En juillet 2016, après que le tribunal arbitral a annoncé sa décision dans une affaire intentée par les Philippines concernant le comportement et les revendications de la Chine en mer de Chine méridionale, l’Inde a simplement déclaré qu’elle prenait note de la sentence. Cela visait probablement à éviter de prendre parti, la Chine ayant systématiquement rejeté la sentence, la qualifiant d’« illégale » et refusé de reconnaître la qualité du tribunal.
Toutefois, lors de la réunion des ministres des Affaires étrangères indo-philippins qui s’est tenue fin juin de cette année, l’Inde a abandonné sa position auparavant prudente. Au lieu de cela, l’Inde et les Philippines ont souligné la nécessité d’un règlement pacifique des différends et du respect du droit international, en particulier de la CNUDM et de la sentence arbitrale, dans la déclaration commune. C’est la première fois que l’Inde propose de respecter la sentence, ce qui indique un changement significatif dans la position « neutre » de l’Inde sur les différends en mer de Chine méridionale.
Les raisons du changement
Les intérêts stratégiques, la liberté de navigation et les ressources pétrolières et gazières sont les trois facteurs qui déterminent l’implication accrue de l’Inde dans la mer de Chine méridionale. Géographiquement, l’Asie du Sud-Est sert d’arrière-cour à l’Inde et de porte d’entrée vers l’océan Indien. Compte tenu des tensions croissantes en mer de Chine méridionale, l’Inde craint que ces tensions ne dégénèrent en guerres qui menaceraient sa domination dans l’océan Indien. En conséquence, l’Inde a tenté d’accroître sa présence en mer de Chine méridionale pour empêcher les tensions de se propager dans l’océan Indien, la sphère d’influence traditionnelle de l’Inde.

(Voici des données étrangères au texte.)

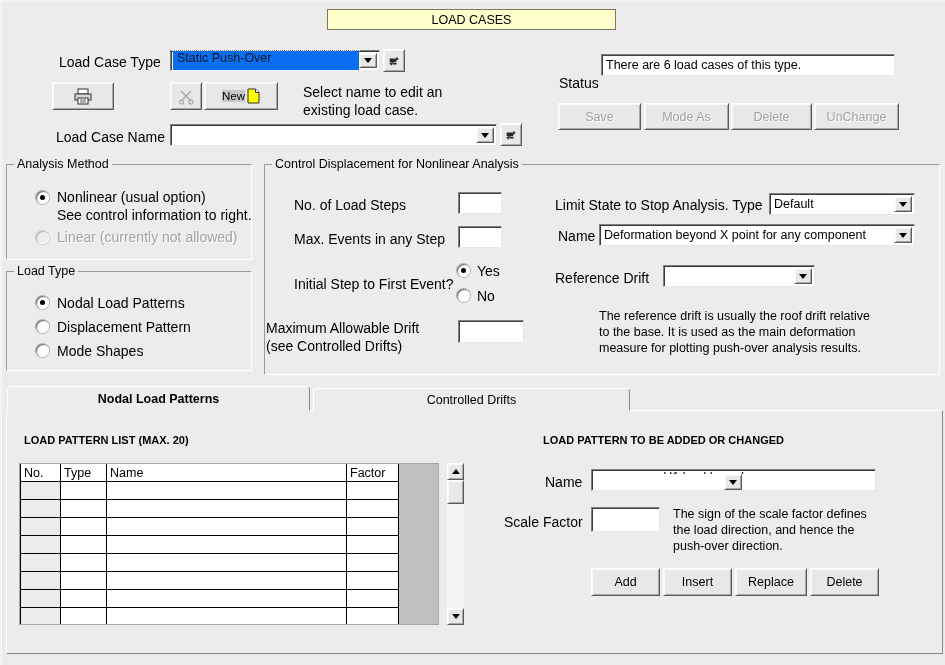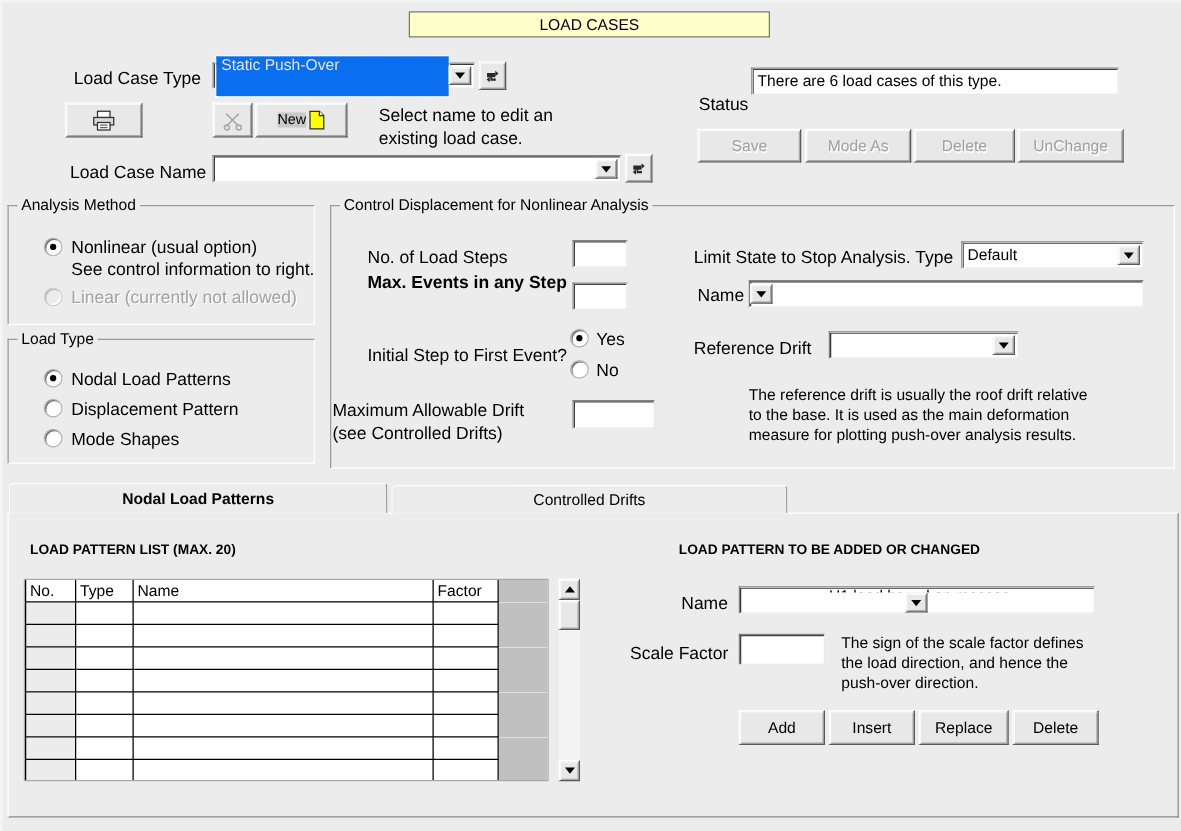--- a/index.html
+++ b/index.html
@@ -279,21 +279,21 @@
 
 <div id="app">
 
   <div id="banner">
     <span>LOAD CASES</span>
   </div>
 
   <div class="lbl" style="left:57px; top:52px;">Load Case Type</div>
 
   <div class="combo" id="lct-combo" style="left:168px; top:48px; width:210px; height:21px;">
-    <div class="val" style="background:#0a6ef0; color:#e5e5e5; height:32px; line-height:15px; margin-left:2px; outline:1px dotted #ffffff;">Static Push-Over</div>
+    <div class="val" style="background:#0a6ef0; color:#0f172a; height:19px; line-height:15px; margin-left:2px; outline:1px dotted #ffffff;">Static Push-Over</div>
     <div class="arrowbox">
       <span class="tri-down"></span>
     </div>
   </div>
 
   <div class="iconbtn" style="left:381px; top:47px; width:22px; height:23px;">
     <svg width="14" height="14" viewBox="0 0 16 16">
       <path d="M3 5 L3 9 L6 9 L6 12 L11 12 L11 10 L7.5 10 L7.5 9 L10.5 9 L10.5 5 Z" fill="#2a2a2a"></path>
       <path d="M10.5 3 L13.5 5.5 L10.5 8 Z" fill="#2a2a2a"></path>
       <path d="M5.5 13.5 L2.5 11 L5.5 8.5 Z" fill="#2a2a2a"></path>
@@ -390,21 +390,21 @@
 
   <div class="group" style="left:262px; top:162px; width:676px; height:211px;">
     <span class="gtitle">Control Displacement for Nonlinear Analysis</span>
   </div>
 
   <div class="lbl" style="left:292px; top:195px;">No. of Load Steps</div>
   <div class="field" style="left:456px; top:190px; width:44px; height:22px;">
     <span></span>
   </div>
 
-  <div class="lbl" style="left:292px; top:215px;font-weight:bold;">Max. Events in any Step</div>
+  <div class="lbl" style="left:292px; top:229px;">Max. Events in any Step</div>
   <div class="field" style="left:456px; top:224px; width:44px; height:22px;">
     <span></span>
   </div>
 
   <div class="lbl" style="left:292px; top:274px;">Initial Step to First Event?</div>
   <div class="radio" style="left:455px; top:262px;">
     <span class="dot"></span>
   </div>
   <div class="lbl" style="left:475px; top:261px;">Yes</div>
   <div class="radio" style="left:455px; top:287px;"></div>
@@ -419,20 +419,21 @@
   <div class="lbl" style="left:553px; top:195px;">Limit State to Stop Analysis.  Type</div>
   <div class="combo" style="left:767px; top:191px; width:146px; height:22px;">
     <div class="val">Default</div>
     <div class="arrowbox">
       <span class="tri-down"></span>
     </div>
   </div>
 
   <div class="lbl" style="left:556px; top:226px;">Name</div>
   <div class="combo" style="left:597px; top:222px; width:316px; height:22px;">
+    <div class="val">Deformation beyond X point for any component</div>
     <div class="arrowbox">
       <span class="tri-down"></span>
     </div>
   </div>
 
   <div class="lbl" style="left:553px; top:268px;">Reference Drift</div>
   <div class="combo" style="left:661px; top:263px; width:152px; height:22px;">
     <div class="val"></div>
     <div class="arrowbox">
       <span class="tri-down"></span>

De plus, l’Inde perçoit la mer de Chine méridionale comme un point d’appui pour faire avancer la « politique d’action à l’Est » de Modi et un levier pour équilibrer les expansions de la Chine dans l’océan Indien et ses offensives le long de la frontière sino-indienne.
Alors que la moitié de son commerce extérieur passe par le détroit de Malacca, une navigation libre et sécurisée dans la mer de Chine méridionale est la clé de la sécurité commerciale de l’Inde. Tout conflit en mer de Chine méridionale pourrait menacer la libre navigation sur la ligne de transport maritime la plus fréquentée au monde et mettre ainsi en péril les relations commerciales de l’Inde avec les États d’Asie du Sud-Est ainsi que sa sécurité économique. C’est une autre raison pour laquelle l’Inde est intervenue dans la question de la mer de Chine méridionale, même si elle n’a aucun différend maritime avec la Chine ou les pays de l’ASEAN.
L’Inde mène des activités d’exploration pétrolière et gazière avec le Vietnam dans la mer de Chine méridionale depuis le début des années 2000, bien que la Chine lui reproche de le faire. Les motivations de l’Inde pour l’exploration pétrolière et gazière en mer de Chine méridionale sont doubles : premièrement, diversifier ses sources d’importations de pétrole, et deuxièmement, renforcer sa présence militaire en mer de Chine méridionale au nom de la coopération énergétique.
À l’extérieur, les États-Unis constituent un « facteur d’attraction » qui encourage l’Inde à s’impliquer dans les différends en mer de Chine méridionale. New Delhi et Washington ont de nombreux intérêts communs. Tous deux sont des piliers du Quad, qui vise à contenir la montée en puissance de la Chine. Tous deux sont préoccupés par la domination de la Chine en mer de Chine méridionale et ont tous deux des positions similaires sur les différends en mer de Chine méridionale.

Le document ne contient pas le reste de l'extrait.